67. Luciano de Crescenzo - Thus spake Bellevista

Brilliant book about one of my favorite cities: Napoli. Even though it is called Naples in this book, as I read the english translation, firstly because I bumped into this book in Auckland, where I swapped it, secondly beacuse my Italian wouldn't be up to scratch for it. Especially as some of it, left in the translation, is in Neapolitan, not proper Italian then. I'm still wandering how a city I only visited for 15 hours (of which I happen to be writing four, waiting for my train to leave, my very first travel story) has made so much impression on me. This book helped me understand the people a little. Professor Bellevista is a typical social philosopher. One everybody knows. The 'know it all' in the pub. The person the whole street comes to ask for advice in all kind of difficult matters. In the book he explains some typical Neapolitan phenomenon to his friends in half of the chapters. In the other chapters one can read an example of how it really is in practice. Brilliant theories are being unfolded, a lot of life's philosophies of the people of Naples should become obligatory law around the world. If you ever wanted to understand Italians in general, or Neapolitans in particular, this is the best book you can read. I have enjoyed reading it extremely much.

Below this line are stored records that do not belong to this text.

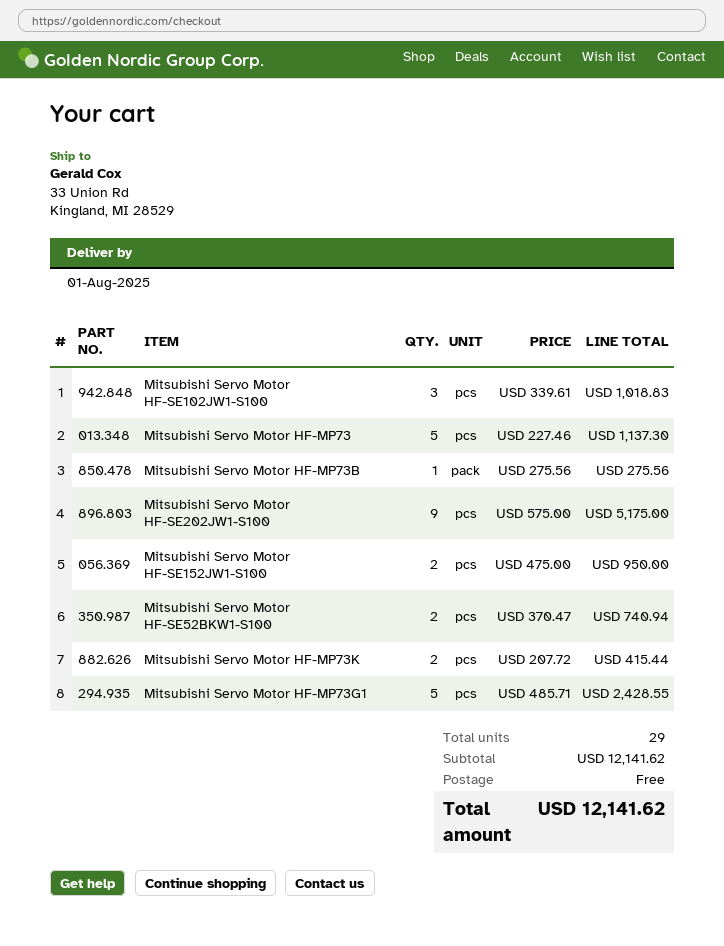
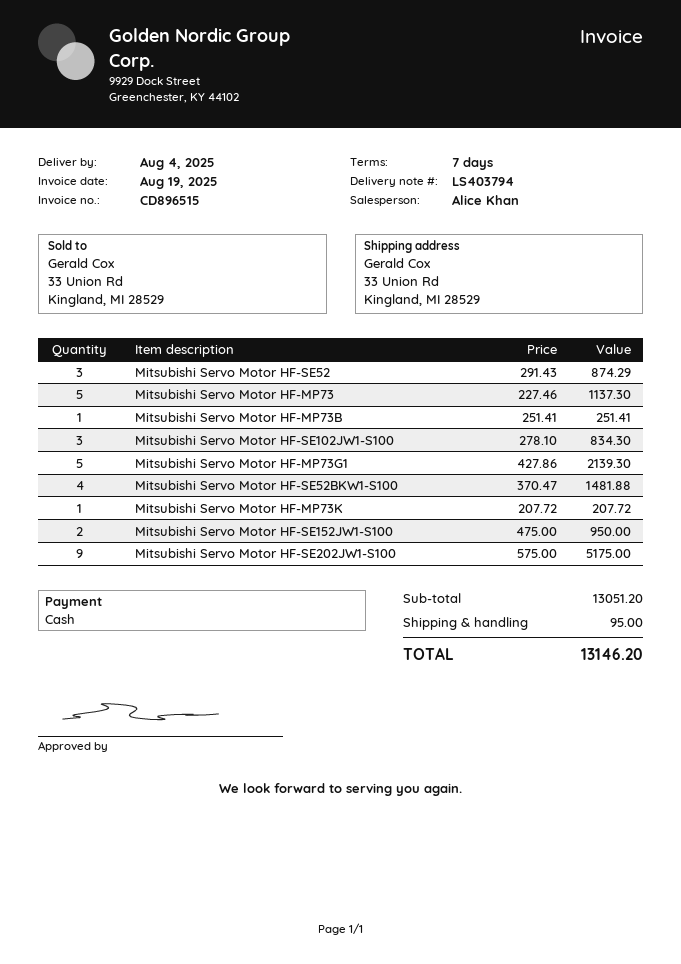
delivery date: 2025-08-01 -> 2025-08-04
Mitsubishi Servo Motor HF-SE102JW1-S100: 3 x 339.61 = 1018.83 -> 3 x 278.10 = 834.30
Mitsubishi Servo Motor HF-MP73B: 1 x 275.56 = 275.56 -> 1 x 251.41 = 251.41
Mitsubishi Servo Motor HF-SE52BKW1-S100: 2 x 370.47 = 740.94 -> 4 x 370.47 = 1481.88
Mitsubishi Servo Motor HF-MP73K: 2 x 207.72 = 415.44 -> 1 x 207.72 = 207.72
Mitsubishi Servo Motor HF-MP73G1: 5 x 485.71 = 2428.55 -> 5 x 427.86 = 2139.30
Mitsubishi Servo Motor HF-SE52: none -> 3 x 291.43 = 874.29
subtotal: 12141.62 -> 13051.20
shipping: 0.00 -> 95.00
total: 12141.62 -> 13146.20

68. Dermot Bolger - In high Germany

Small one, cheap one. There are a couple of Irish authors in a series on sale at the moment in Australia. I chose this one as it offered to be about the time the main character went to Germany to see their national football (soccer for Americans and Australians) team. The book is the story told by the main person to his son, years later. His son being born in Hamburg, with a German mother. He knew he was about to become a father, the day the Irish had to play the Dutch, for a place in the semi-final. It is more the story of three friends growing up than about the sport itself. Quick read, the poems added in the book, to give it a bit more volume are superfluous in my opinion, but hey, who am I?
gerbie: (Default)
The end of the trip is almost visible now, then again the distance I still have to do is quite big actually. I am enjoying every moment that I am travelling at the time. I do realise more than once how lucky I am to be in this position.

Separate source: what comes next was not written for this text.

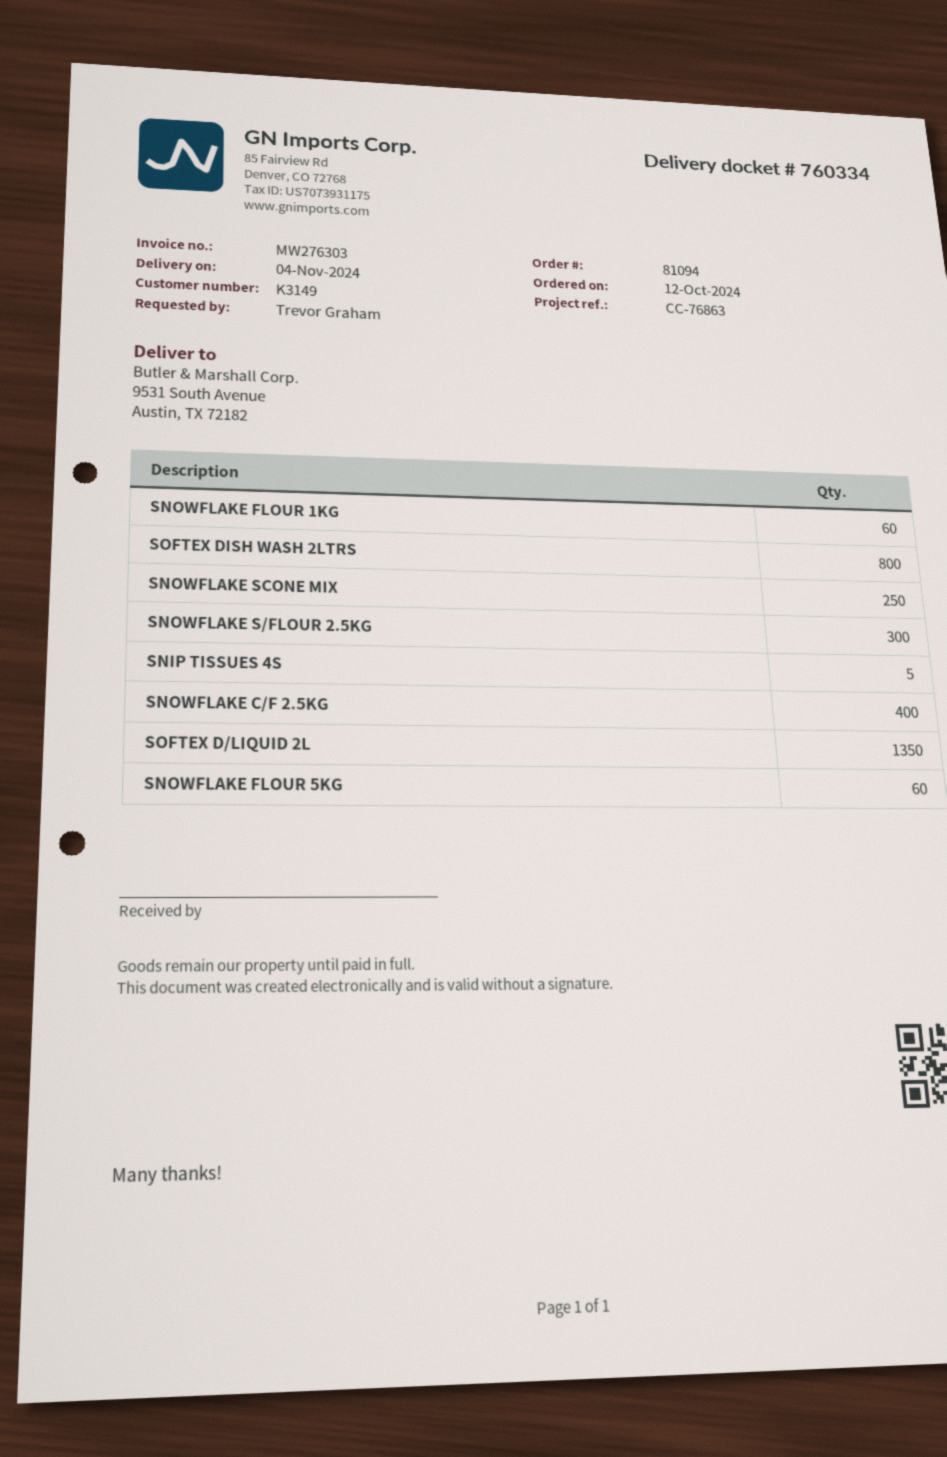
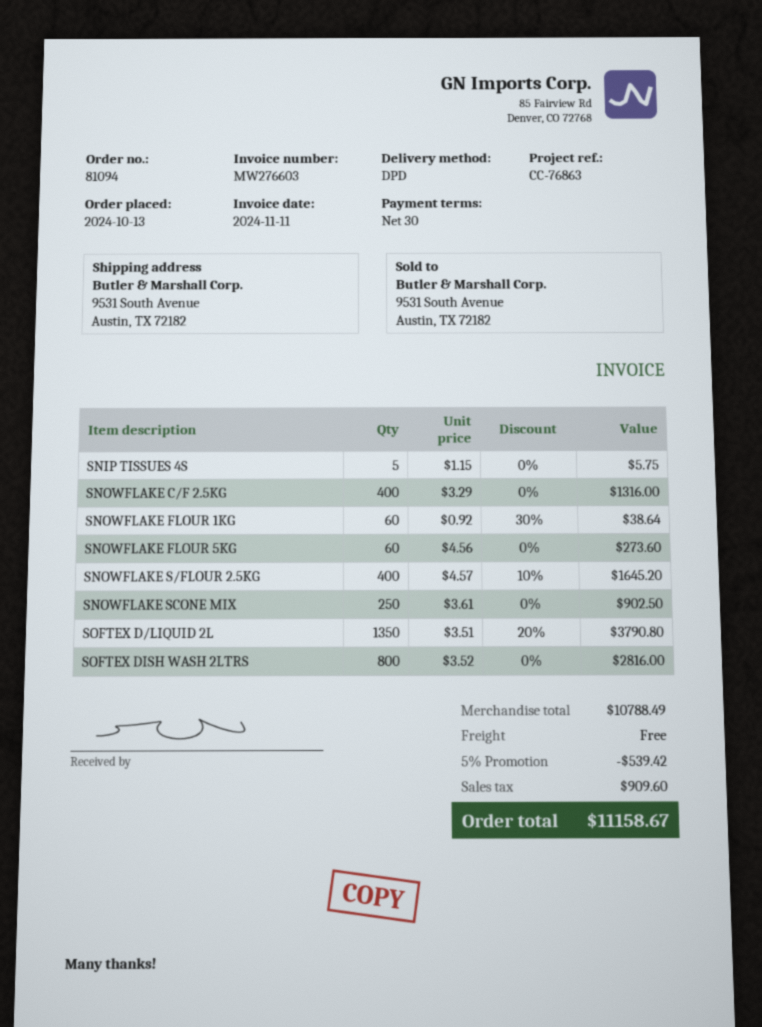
order date: 2024-10-12 -> 2024-10-13
invoice number: MW276303 -> MW276603
SNOWFLAKE S/FLOUR 2.5KG: 300 -> 400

For example I visited a beach in mid-april (comparable to mid-october in the northern hemisphere) for a couple of hours. Not because I am such a beach fan, but because it's a nice place to spent some quiet time with a good book. I know plenty of people who that very moment would swap places with me.

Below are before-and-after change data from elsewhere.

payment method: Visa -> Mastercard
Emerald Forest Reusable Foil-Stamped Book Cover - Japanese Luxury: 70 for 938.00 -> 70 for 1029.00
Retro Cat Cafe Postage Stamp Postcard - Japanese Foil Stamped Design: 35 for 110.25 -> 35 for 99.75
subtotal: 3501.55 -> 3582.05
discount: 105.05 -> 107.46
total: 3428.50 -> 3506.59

At a game in the AFL I am in the stands, surrounded by over 27.000 Australians, who are all convinced that Aussie Rules Football is the best sport in the world. Whereas I haven't even got a clue about the rules of the game. But it is a fun thing to experience and to me one of those things you've just gotta do while you're Down Under anyway.

Waking up in my own car, next to some old ruins of a former sheepfarm, within an hour I have seen some Aboriginal cave-paintings, observed by some kangaroo's and enu's who probably wonder what that stranger is doing in their territory. Breakfast is still to come, but a day that starts like that, can't go wrong anymore.

Driving through the outback I survive a flat tyre and a fairly cold night in the car, realising that this again is one of those unique experiences. Pleased as only little children can be, I am enjoying every minute of my drive through the fast, empty and very dry area. According to the map this area is not a desert yet, but it sure seems like one to me. How else I am supposed to explain the presence of sanddunes, a couple of thousand kilometres away from the coast?

The smallest village in Australia (6 people) is called William Creek, a good place to spend a night. The next day I cross through or past the largest cattlefarm in the world, Anna Creek, more or less the same size as Belgium.

In Coober Pedy I have spent two nights sleeping in a hostel built inside a little hill, i.e. sleeping underground, not really exceptional in that particular place, more than half of the population lives underground. The place looks like a big empty sandy dump, with thousands of sandpiles around it, caused by all the opalmining going on, the main source of income for the village. A tour in and around the village by ex-Croatian Joe, was a very interesting thing and we saw the mines, the 5300 km long dogfence (not completely though), an excentric Latvia living in a cave, Crocodile Harry and the place where they filmed a lot of classic movies (Mad Max, Priscilla Queen of the desert a.o.), of which I haven't seen one myself actually.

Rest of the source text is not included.